= Siegel's theorem on integral points =

Finitely many for a smooth algebraic curve of genus > 0 defined over a number field

In mathematics, Siegel's theorem on integral points states that a curve of genus greater than zero has only finitely many integral points over any given number field.

The theorem was first proved in 1929 by Carl Ludwig Siegel and was the first major result on Diophantine equations that depended only on the genus and not any special algebraic form of the equations. For g > 1 it was superseded by Faltings' theorem in 1983.

==Statement==
Siegel's theorem on integral points: For a smooth algebraic curve C of genus g defined over a number field K, presented in affine space in a given coordinate system, there are only finitely many points on C with coordinates in the ring of integers O of K, provided g > 0.

==History==
In 1926, Siegel proved the theorem effectively in the special case $g=1$, so that he proved this theorem conditionally, provided the Mordell's conjecture is true.

In 1929, Siegel proved the theorem unconditionally by combining a version of the Thue–Siegel–Roth theorem, from diophantine approximation, with the Mordell–Weil theorem from diophantine geometry (required in Weil's version, to apply to the Jacobian variety of C).
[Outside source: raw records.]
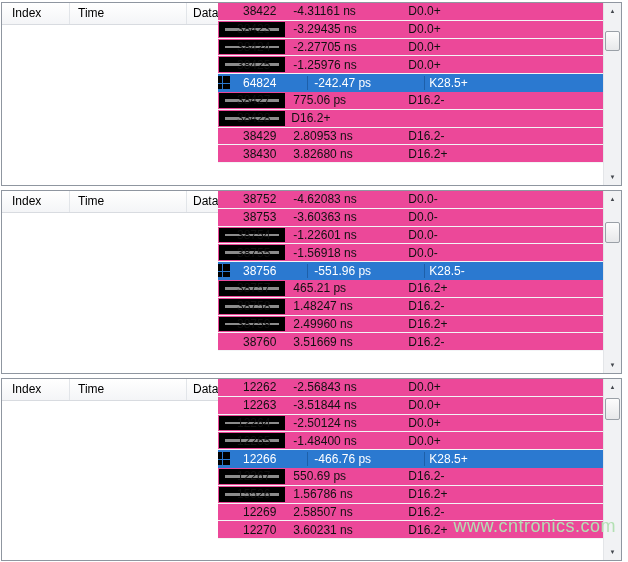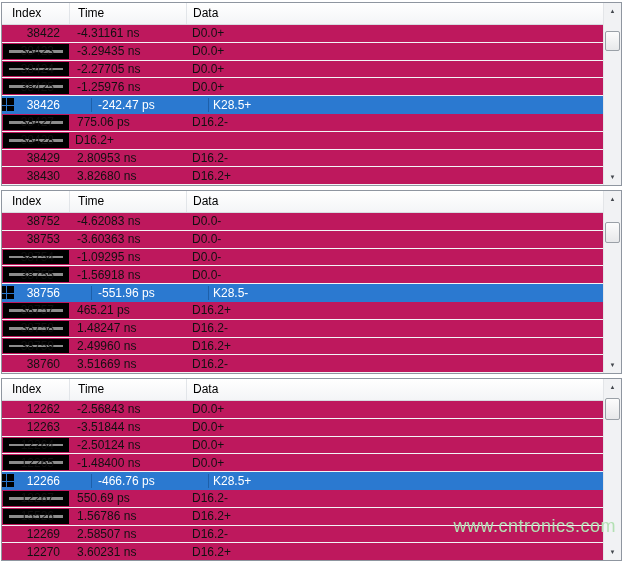"Index" .content { flex-direction: column -> none }
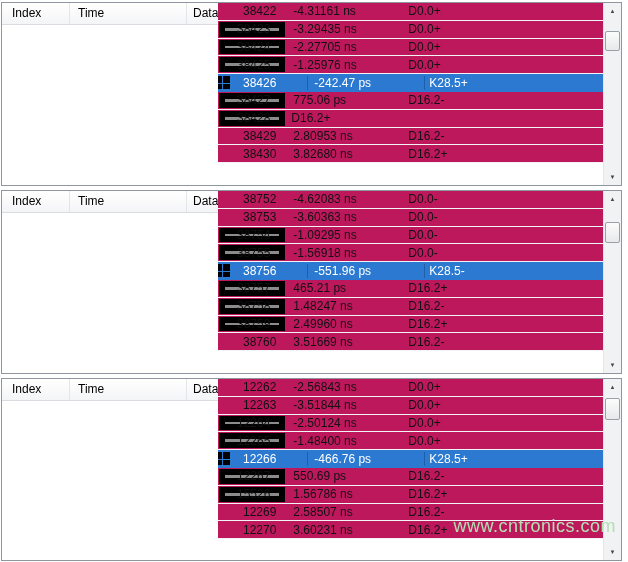"38422" .row { background: #be185d -> #ec4899 }
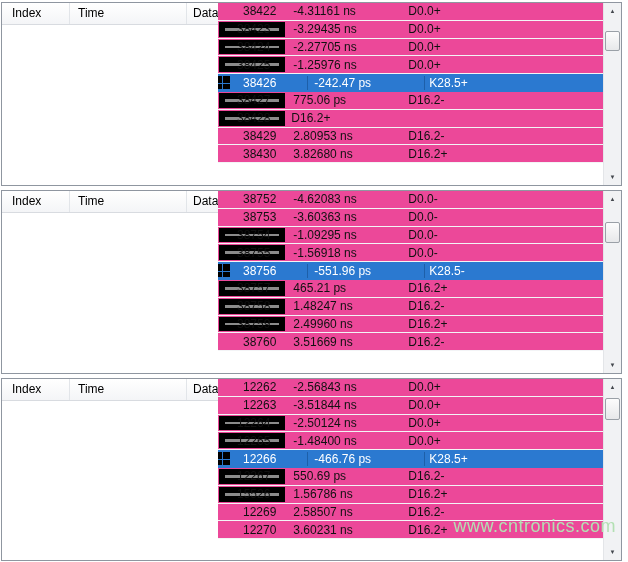"38426" div.idx-box { text: 38426 -> 64824 }
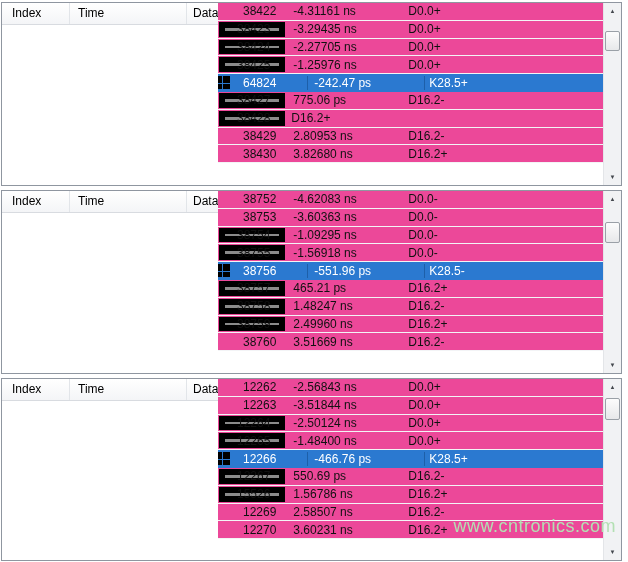"-1.09295 ns" div.cell-time { text: -1.09295 -> -1.22601 }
In 2002, Umberto Zannier and Pietro Corvaja gave a new proof by using a new method based on the subspace theorem.

==Effective versions==
Siegel's result was ineffective for $g\ge2$ (see effective results in number theory), since Thue's method in diophantine approximation also is ineffective in describing possible very good rational approximations to almost all algebraic numbers of degree $d\ge5$. Siegel proved it effectively only in the special case $g=1$ in 1926. Effective results in some cases derive from Baker's method.